I wonder is someone can offer some best practice advice / guidance on the following please:-

I am in the process of converting an internal application from Visual FoxPro to DotNet using the CSLA framework. Given that our existing application is written Foxpro 2.6, tables are free and are not contained in a database. Typically I have one CSLA business object per individual table and I access / insert / update table data via OLEDB. The business objects work very well, and the factory methods provide simple entity retrieval methods such as ( in the case of BoCustomer ): GetCustomerByName(string Name), or GetCustomerByID(string ID).

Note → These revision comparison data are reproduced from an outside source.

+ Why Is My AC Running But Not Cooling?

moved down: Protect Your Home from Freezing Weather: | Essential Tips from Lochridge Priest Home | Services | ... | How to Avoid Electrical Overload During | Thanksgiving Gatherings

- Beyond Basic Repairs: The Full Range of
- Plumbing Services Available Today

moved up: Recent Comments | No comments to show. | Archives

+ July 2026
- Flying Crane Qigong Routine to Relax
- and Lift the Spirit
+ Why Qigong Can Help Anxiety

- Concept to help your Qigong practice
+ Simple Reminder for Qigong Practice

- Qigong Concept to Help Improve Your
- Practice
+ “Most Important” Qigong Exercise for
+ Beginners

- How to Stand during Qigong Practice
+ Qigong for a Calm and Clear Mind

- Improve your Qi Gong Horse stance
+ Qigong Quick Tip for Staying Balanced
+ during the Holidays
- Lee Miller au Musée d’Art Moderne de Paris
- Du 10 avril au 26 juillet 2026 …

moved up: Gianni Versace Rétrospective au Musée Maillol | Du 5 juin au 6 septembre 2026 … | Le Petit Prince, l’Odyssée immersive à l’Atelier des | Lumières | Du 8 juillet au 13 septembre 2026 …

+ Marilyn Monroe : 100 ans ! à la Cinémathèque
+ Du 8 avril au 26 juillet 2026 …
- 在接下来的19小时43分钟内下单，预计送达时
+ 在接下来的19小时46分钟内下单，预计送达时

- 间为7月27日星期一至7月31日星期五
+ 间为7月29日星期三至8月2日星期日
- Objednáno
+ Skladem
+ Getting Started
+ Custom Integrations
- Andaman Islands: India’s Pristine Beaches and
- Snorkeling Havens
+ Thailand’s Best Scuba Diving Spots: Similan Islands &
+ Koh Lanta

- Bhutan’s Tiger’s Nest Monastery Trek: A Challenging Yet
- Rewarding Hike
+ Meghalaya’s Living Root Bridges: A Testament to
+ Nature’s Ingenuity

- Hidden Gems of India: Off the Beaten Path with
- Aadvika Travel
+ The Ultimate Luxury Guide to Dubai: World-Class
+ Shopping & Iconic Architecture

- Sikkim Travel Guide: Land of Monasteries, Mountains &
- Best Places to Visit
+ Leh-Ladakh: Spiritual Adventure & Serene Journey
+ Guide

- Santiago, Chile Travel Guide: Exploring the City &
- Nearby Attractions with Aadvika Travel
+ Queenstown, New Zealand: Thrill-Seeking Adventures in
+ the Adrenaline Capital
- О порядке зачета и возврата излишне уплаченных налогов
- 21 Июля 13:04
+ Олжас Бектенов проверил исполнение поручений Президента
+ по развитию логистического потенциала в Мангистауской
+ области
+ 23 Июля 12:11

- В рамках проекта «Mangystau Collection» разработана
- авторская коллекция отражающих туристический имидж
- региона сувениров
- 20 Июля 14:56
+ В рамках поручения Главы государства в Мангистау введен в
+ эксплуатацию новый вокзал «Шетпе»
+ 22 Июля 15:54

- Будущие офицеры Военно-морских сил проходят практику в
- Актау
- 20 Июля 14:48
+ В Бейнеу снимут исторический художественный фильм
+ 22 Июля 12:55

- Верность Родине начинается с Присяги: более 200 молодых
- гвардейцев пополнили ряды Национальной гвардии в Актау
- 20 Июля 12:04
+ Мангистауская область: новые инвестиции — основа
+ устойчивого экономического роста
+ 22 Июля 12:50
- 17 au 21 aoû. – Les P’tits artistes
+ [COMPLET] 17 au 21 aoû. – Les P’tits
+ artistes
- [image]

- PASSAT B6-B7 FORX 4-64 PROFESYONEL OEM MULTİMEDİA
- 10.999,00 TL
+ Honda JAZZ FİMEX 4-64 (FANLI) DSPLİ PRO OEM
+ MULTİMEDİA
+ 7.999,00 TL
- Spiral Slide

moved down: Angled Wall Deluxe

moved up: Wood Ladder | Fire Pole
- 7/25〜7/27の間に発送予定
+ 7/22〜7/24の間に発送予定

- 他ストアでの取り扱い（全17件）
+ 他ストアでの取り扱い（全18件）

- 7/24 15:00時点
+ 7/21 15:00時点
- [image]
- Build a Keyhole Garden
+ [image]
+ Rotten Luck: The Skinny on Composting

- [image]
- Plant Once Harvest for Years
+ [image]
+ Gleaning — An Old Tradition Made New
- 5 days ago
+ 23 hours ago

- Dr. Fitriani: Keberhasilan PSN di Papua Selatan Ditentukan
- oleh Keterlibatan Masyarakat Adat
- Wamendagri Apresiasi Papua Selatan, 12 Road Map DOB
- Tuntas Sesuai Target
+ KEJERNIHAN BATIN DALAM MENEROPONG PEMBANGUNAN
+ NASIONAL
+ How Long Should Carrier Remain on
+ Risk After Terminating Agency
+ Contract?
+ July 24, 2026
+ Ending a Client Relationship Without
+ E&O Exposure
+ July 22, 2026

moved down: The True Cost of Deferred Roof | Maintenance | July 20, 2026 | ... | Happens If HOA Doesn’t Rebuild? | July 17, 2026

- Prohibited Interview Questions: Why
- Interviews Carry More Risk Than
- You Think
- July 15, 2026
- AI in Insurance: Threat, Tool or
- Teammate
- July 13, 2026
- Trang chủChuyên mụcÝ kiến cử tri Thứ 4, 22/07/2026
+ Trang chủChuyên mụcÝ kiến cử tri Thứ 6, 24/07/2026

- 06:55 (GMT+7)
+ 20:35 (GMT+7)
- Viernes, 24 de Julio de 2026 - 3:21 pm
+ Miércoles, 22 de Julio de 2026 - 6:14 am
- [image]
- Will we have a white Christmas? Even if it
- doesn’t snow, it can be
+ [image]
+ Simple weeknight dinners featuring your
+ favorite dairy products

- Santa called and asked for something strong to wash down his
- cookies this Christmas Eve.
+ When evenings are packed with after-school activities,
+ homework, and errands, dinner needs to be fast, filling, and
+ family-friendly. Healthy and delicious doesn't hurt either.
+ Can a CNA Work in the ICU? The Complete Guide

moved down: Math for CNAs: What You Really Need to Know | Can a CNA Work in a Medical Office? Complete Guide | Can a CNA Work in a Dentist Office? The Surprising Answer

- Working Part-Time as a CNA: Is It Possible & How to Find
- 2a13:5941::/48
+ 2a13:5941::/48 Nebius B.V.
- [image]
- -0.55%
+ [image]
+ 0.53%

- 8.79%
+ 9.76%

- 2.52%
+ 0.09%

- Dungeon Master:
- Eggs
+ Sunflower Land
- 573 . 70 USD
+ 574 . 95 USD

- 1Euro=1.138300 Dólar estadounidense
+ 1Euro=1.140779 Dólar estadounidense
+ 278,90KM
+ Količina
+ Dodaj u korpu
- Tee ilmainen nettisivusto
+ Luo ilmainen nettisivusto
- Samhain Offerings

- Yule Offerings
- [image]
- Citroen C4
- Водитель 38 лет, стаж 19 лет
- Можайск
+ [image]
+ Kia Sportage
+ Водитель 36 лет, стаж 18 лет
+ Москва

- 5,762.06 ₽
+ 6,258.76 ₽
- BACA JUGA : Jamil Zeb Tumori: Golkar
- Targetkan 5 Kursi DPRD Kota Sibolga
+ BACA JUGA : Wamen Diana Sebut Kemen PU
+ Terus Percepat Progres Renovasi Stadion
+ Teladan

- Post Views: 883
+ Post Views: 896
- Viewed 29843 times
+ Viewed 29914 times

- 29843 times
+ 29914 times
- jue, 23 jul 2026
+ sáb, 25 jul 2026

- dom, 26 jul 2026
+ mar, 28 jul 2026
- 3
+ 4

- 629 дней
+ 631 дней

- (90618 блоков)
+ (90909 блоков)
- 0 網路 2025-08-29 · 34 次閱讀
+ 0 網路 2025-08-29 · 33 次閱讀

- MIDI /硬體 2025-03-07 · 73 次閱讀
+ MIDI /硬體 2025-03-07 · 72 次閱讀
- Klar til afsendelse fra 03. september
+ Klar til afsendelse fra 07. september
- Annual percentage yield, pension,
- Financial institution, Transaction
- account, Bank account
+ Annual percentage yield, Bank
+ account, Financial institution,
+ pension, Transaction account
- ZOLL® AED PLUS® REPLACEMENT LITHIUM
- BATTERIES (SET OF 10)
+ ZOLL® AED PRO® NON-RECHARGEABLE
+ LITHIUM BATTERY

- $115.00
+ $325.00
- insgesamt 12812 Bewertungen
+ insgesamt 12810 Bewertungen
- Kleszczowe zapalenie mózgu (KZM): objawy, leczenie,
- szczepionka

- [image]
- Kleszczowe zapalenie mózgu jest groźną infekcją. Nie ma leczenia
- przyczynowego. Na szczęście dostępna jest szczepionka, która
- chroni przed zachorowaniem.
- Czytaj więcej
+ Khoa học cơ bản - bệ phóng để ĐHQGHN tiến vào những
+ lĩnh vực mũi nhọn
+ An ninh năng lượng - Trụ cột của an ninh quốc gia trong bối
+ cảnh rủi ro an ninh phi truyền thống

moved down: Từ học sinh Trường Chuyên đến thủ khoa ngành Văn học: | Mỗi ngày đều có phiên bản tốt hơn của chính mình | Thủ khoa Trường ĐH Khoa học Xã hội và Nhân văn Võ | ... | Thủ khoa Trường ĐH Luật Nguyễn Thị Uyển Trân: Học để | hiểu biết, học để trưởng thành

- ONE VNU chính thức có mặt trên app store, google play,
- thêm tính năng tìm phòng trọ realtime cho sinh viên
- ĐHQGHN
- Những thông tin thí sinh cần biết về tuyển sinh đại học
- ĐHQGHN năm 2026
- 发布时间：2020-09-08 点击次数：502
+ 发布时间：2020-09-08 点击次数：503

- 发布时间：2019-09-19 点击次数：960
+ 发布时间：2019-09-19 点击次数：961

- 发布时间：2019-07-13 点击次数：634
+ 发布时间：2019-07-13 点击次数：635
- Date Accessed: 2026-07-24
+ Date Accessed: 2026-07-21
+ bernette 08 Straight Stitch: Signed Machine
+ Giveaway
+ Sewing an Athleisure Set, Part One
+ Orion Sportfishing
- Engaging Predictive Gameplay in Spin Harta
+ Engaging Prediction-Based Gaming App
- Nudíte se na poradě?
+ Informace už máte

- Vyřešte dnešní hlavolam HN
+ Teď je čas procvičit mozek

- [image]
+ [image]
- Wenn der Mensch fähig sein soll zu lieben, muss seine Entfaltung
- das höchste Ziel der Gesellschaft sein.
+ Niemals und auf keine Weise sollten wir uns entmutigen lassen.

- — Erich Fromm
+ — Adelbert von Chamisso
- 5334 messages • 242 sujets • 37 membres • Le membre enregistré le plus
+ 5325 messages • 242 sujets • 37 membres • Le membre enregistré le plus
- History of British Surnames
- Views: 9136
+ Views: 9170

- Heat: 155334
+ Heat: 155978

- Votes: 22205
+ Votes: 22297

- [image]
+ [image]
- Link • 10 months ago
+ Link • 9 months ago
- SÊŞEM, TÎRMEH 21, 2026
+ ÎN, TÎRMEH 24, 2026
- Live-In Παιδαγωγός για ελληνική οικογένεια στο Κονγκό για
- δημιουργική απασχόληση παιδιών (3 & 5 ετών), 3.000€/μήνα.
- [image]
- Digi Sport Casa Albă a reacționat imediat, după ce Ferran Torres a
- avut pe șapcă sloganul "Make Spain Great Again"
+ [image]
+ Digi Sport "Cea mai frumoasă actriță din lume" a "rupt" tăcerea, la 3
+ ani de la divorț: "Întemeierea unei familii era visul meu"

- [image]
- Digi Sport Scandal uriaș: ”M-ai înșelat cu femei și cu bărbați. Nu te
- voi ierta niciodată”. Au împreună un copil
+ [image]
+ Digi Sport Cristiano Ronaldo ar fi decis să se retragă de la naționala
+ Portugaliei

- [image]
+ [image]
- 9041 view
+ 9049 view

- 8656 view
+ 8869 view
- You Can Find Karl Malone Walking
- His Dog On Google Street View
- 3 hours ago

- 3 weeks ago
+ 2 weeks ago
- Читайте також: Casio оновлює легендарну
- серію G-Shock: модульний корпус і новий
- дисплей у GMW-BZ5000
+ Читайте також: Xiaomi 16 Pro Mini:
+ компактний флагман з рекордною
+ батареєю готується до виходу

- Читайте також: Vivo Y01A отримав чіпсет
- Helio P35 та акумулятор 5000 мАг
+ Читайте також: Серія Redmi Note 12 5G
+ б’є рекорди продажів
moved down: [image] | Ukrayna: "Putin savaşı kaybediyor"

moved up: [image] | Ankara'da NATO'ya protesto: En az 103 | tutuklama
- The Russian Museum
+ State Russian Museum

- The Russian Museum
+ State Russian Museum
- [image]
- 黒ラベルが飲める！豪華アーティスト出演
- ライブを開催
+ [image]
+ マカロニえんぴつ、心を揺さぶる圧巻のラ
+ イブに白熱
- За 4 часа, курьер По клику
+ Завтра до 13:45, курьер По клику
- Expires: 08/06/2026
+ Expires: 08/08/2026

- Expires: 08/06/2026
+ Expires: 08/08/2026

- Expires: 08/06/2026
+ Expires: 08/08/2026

Again this works very well, and is very scalable.

However as my application is growing I have a increasing requirements for lots of “command” type objects. For example, I may wish to retrieve a datatable containing a list of all customers with open sales orders ( i.e. data from multiple tables ), or a list of customers with open sales invoices. Some of these may be simple SQL select commands, but some may be more complicated operations requiring data from a number of tables and a degree of coding to produce the resulting fabricated dataset. I then have transactional requirements which may require multiple tables to be updated as a result of a specific method requirement.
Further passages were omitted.